NEW DELHI: Nearly five persons died in judicial custody in India daily in the last three years, according to data shared by the ministry of home affairs in the Lok Sabha.
A surge was reported in the number of deaths in judicial custody in the year 2020 despite the Covid-19 induced pandemic with 1,840 deaths.
According to data shared by the ministry of home affairs in the Lok Sabha, a total of 5,221 deaths in judicial custody took place in the last three years and 348 deaths in police custody.
A spike in custodial deaths was reported in states like Uttar Pradesh, Madhya Pradesh, and West Bengal in the year 2018-19, 2019-20, 2020-21, the data said.

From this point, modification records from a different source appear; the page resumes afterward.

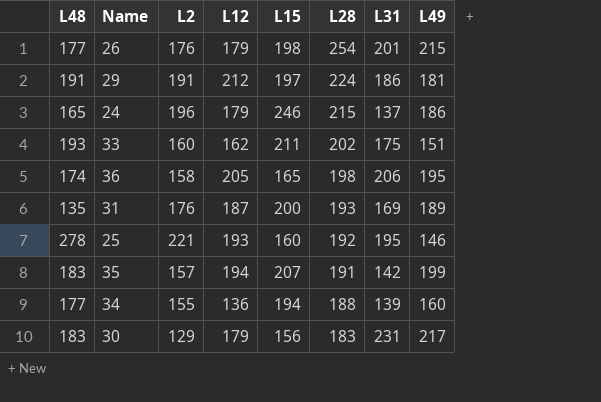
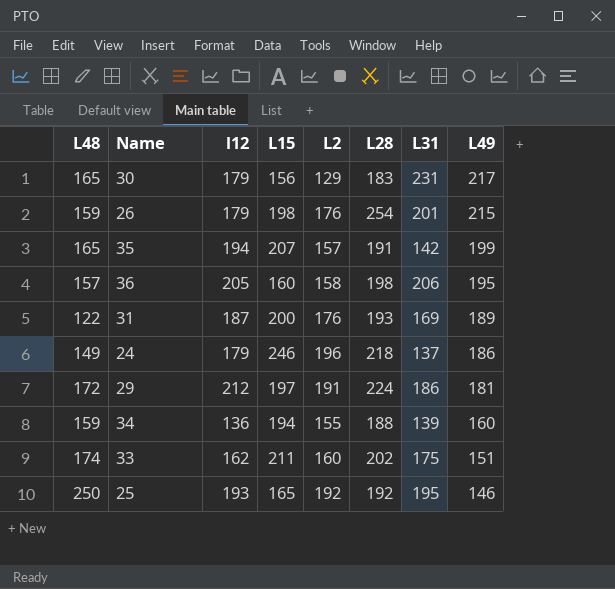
row order: L28 descending -> L49 descending
column name: L12 -> l12
column L2 | position: 3 -> 5
30 | L48: 183 -> 165
26 | L48: 177 -> 159
35 | L48: 183 -> 165
36 | L48: 174 -> 157
36 | L15: 165 -> 160
31 | L48: 135 -> 122
24 | L48: 165 -> 149
24 | L28: 215 -> 218
29 | L48: 191 -> 172
34 | L48: 177 -> 159
33 | L48: 193 -> 174
25 | L48: 278 -> 250
25 | L15: 160 -> 165
25 | L2: 221 -> 192

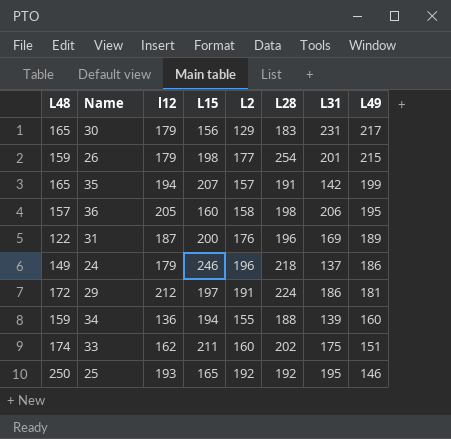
26 | L2: 176 -> 177
31 | L28: 193 -> 196

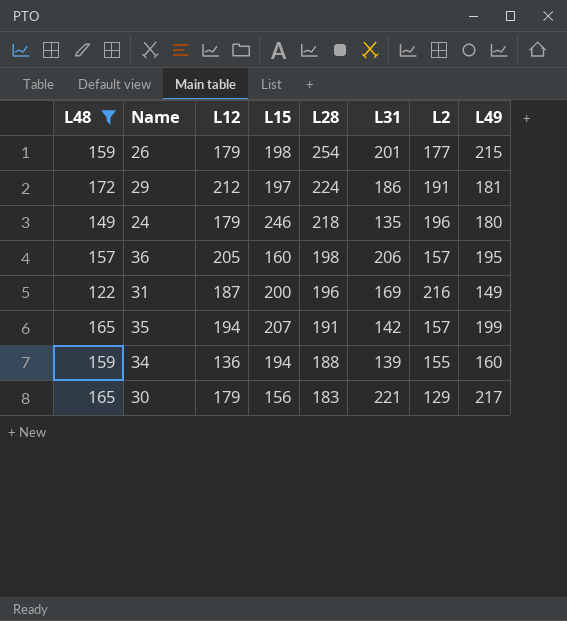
filter: none -> L48 <= 172
row order: L49 descending -> L28 descending
column name: l12 -> L12
column L2 | position: 5 -> 7
24 | L31: 137 -> 135
24 | L49: 186 -> 180
36 | L2: 158 -> 157
31 | L2: 176 -> 216
31 | L49: 189 -> 149
30 | L31: 231 -> 221

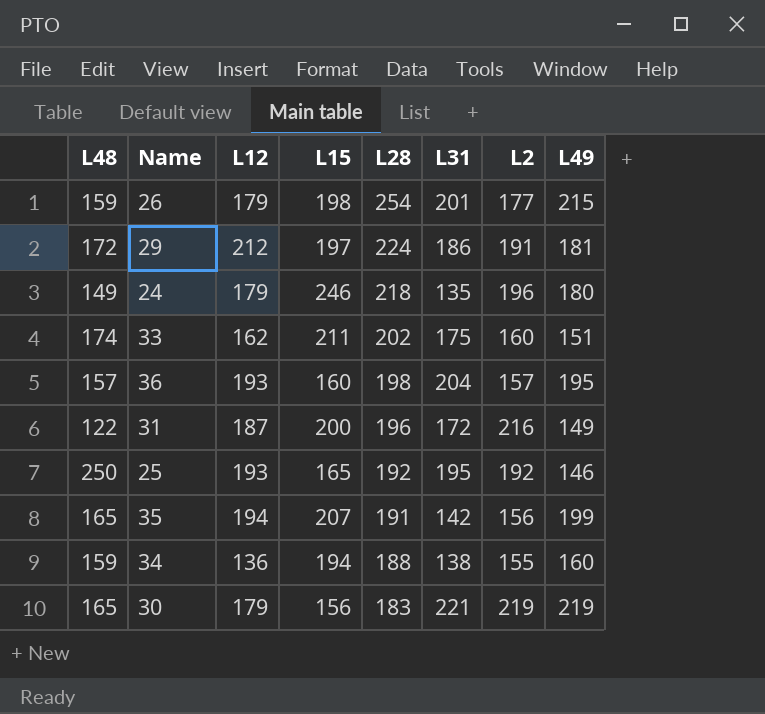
filter: L48 <= 172 -> none
36 | L12: 205 -> 193
36 | L31: 206 -> 204
31 | L31: 169 -> 172
35 | L2: 157 -> 156
34 | L31: 139 -> 138
30 | L2: 129 -> 219
30 | L49: 217 -> 219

In a written reply in Lok Sabha during the ongoing Monsoon Session of the Parliament, minister of state for home affairs, Nityanand Rai, said that Uttar Pradesh reported 1,308 deaths, followed by Madhya Pradesh which has the second-largest number with 475 deaths.
West Bengal was on number three with 407 deaths.
The minister was responding to a question on the mechanism to ensure the accountability of death in police and judicial custody in the last three years.
He also cited the guidelines of the National Human Rights Commission that every death in custody (police or judicial, natural or otherwise) must be reported to it within 24 hours.
"If an inquiry by the NHRC reveals negligence of public servants, the commission recommends that the central or state government starts prosecuting them. The disciplinary action must come from the state government as defined in the rules,", Rai added.
Deaths in judicial and police custody have been under constant scrutiny in India by law experts and human rights activists and several examples of it have highlighted the need for stricter reforms.
In February, the Supreme Court had stated that deaths due to custodial violence are abhorrent and not acceptable in a civilised society.
"The custodial violence on the deceased which led to the death is abhorrent and not acceptable in the civilised society. The offence committed by the accused is a crime not against the deceased alone but was against humanity and clear violations of rights guaranteed under Article 21 of the Constitution," the top court had said.